Task brief - Lines from the one with "discount: none -> 80.99" through the end of the records, and no others, are what the answer should contain, copied exactly; please keep pictures out.

Supplied data -
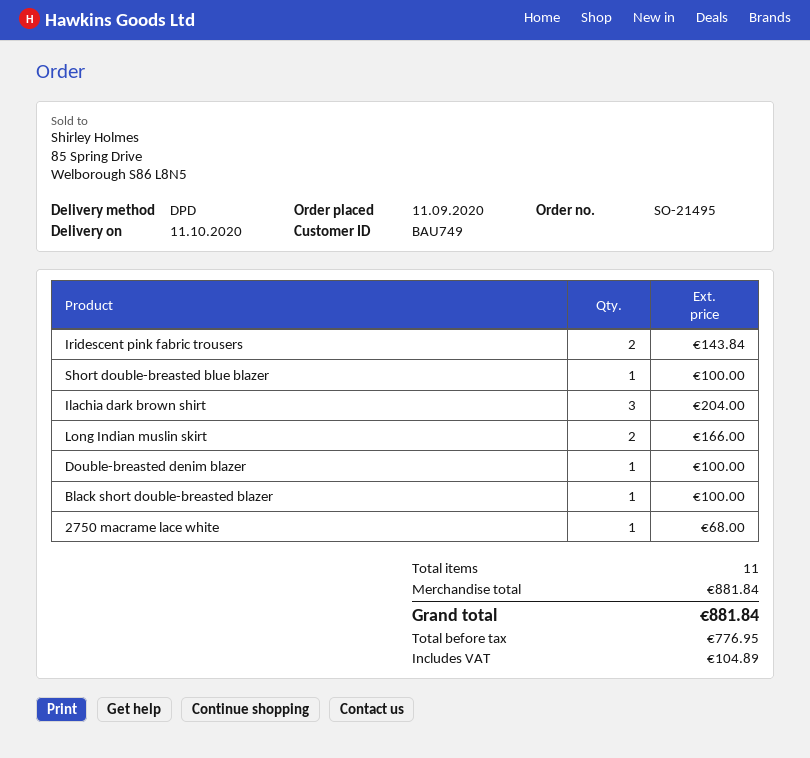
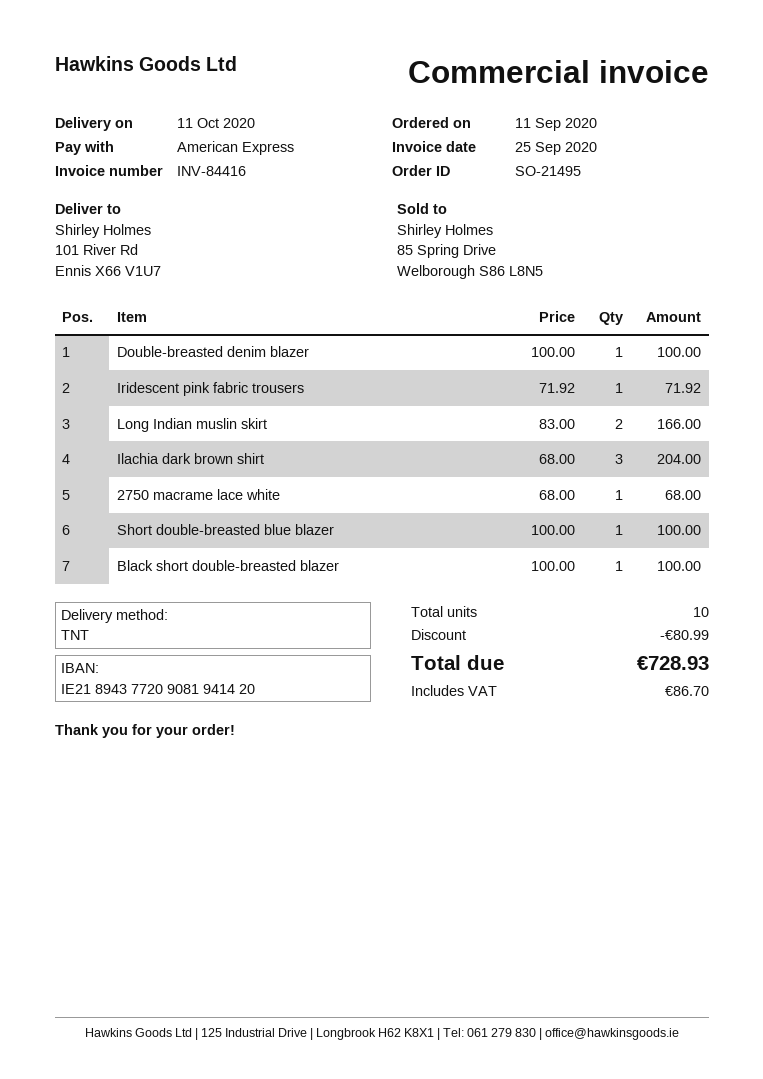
shipping method: DPD -> TNT
Iridescent pink fabric trousers: 2 for 143.84 -> 1 for 71.92
total quantity: 11 -> 10
discount: none -> 80.99
tax: 104.89 -> 86.70
total: 881.84 -> 728.93

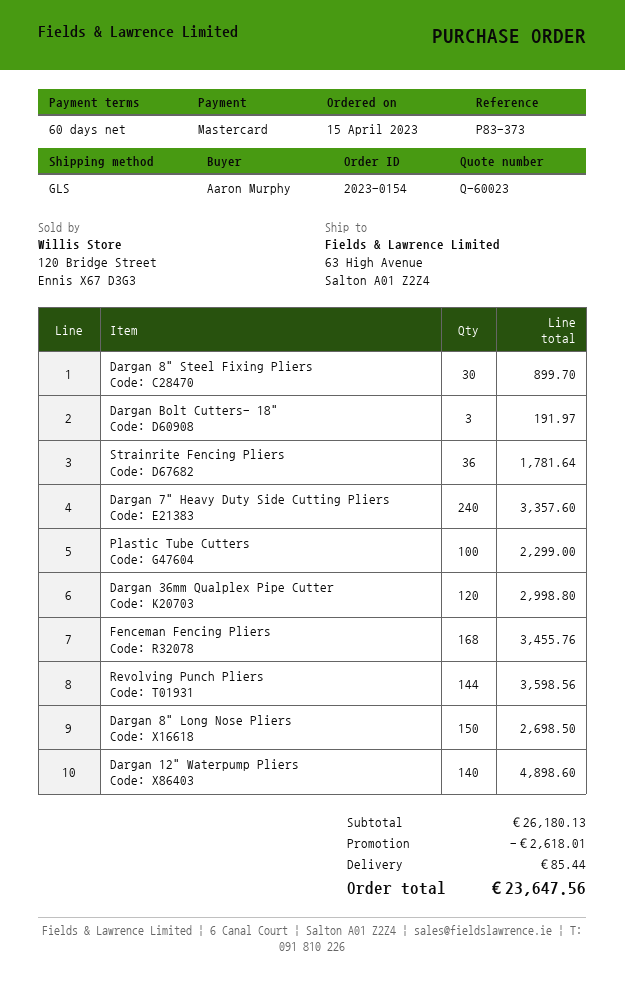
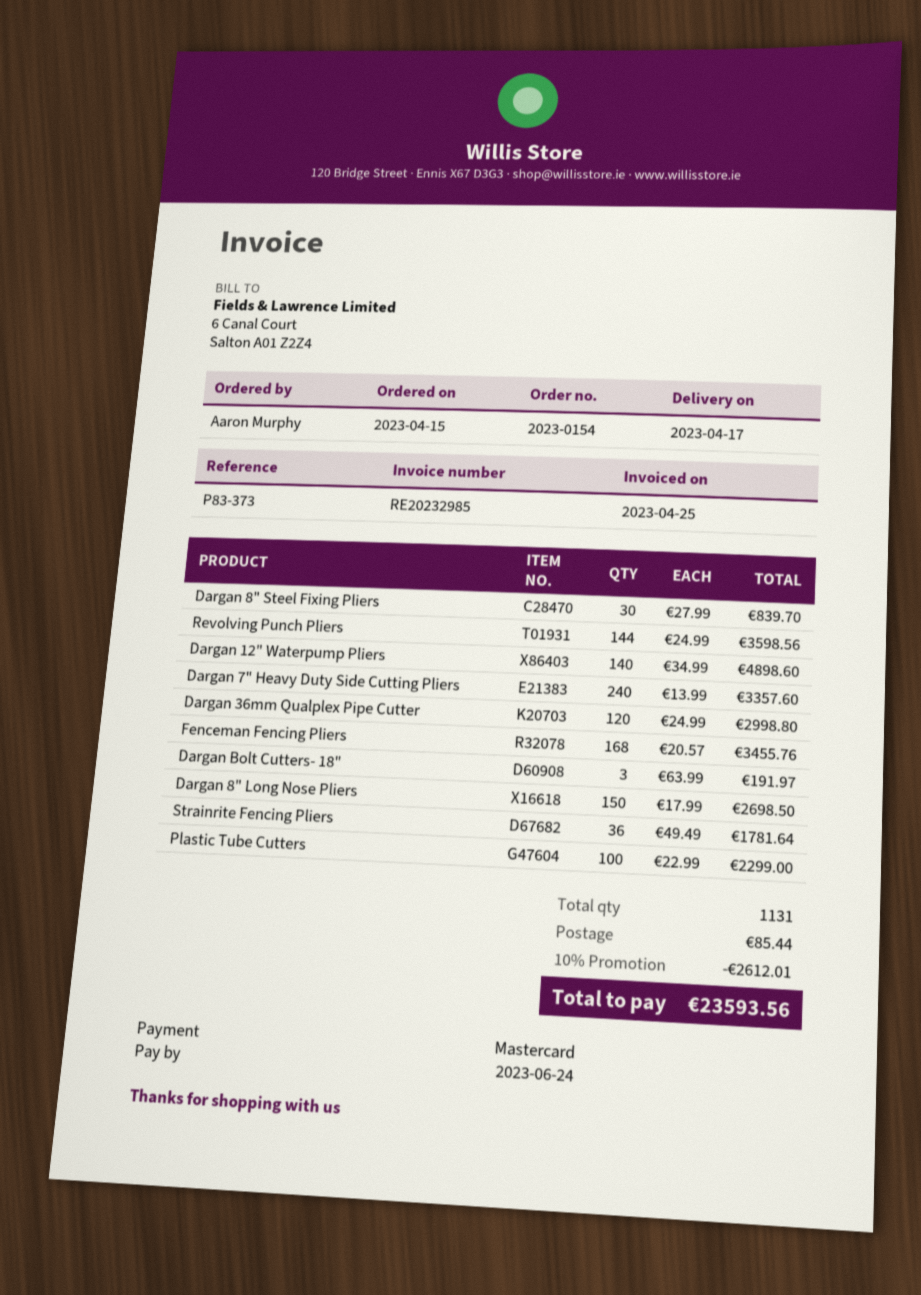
Dargan 8" Steel Fixing Pliers: 30 for 899.70 -> 30 for 839.70
discount: 2618.01 -> 2612.01
total: 23647.56 -> 23593.56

Output of the exercise -
discount: none -> 80.99
tax: 104.89 -> 86.70
total: 881.84 -> 728.93

Dargan 8" Steel Fixing Pliers: 30 for 899.70 -> 30 for 839.70
discount: 2618.01 -> 2612.01
total: 23647.56 -> 23593.56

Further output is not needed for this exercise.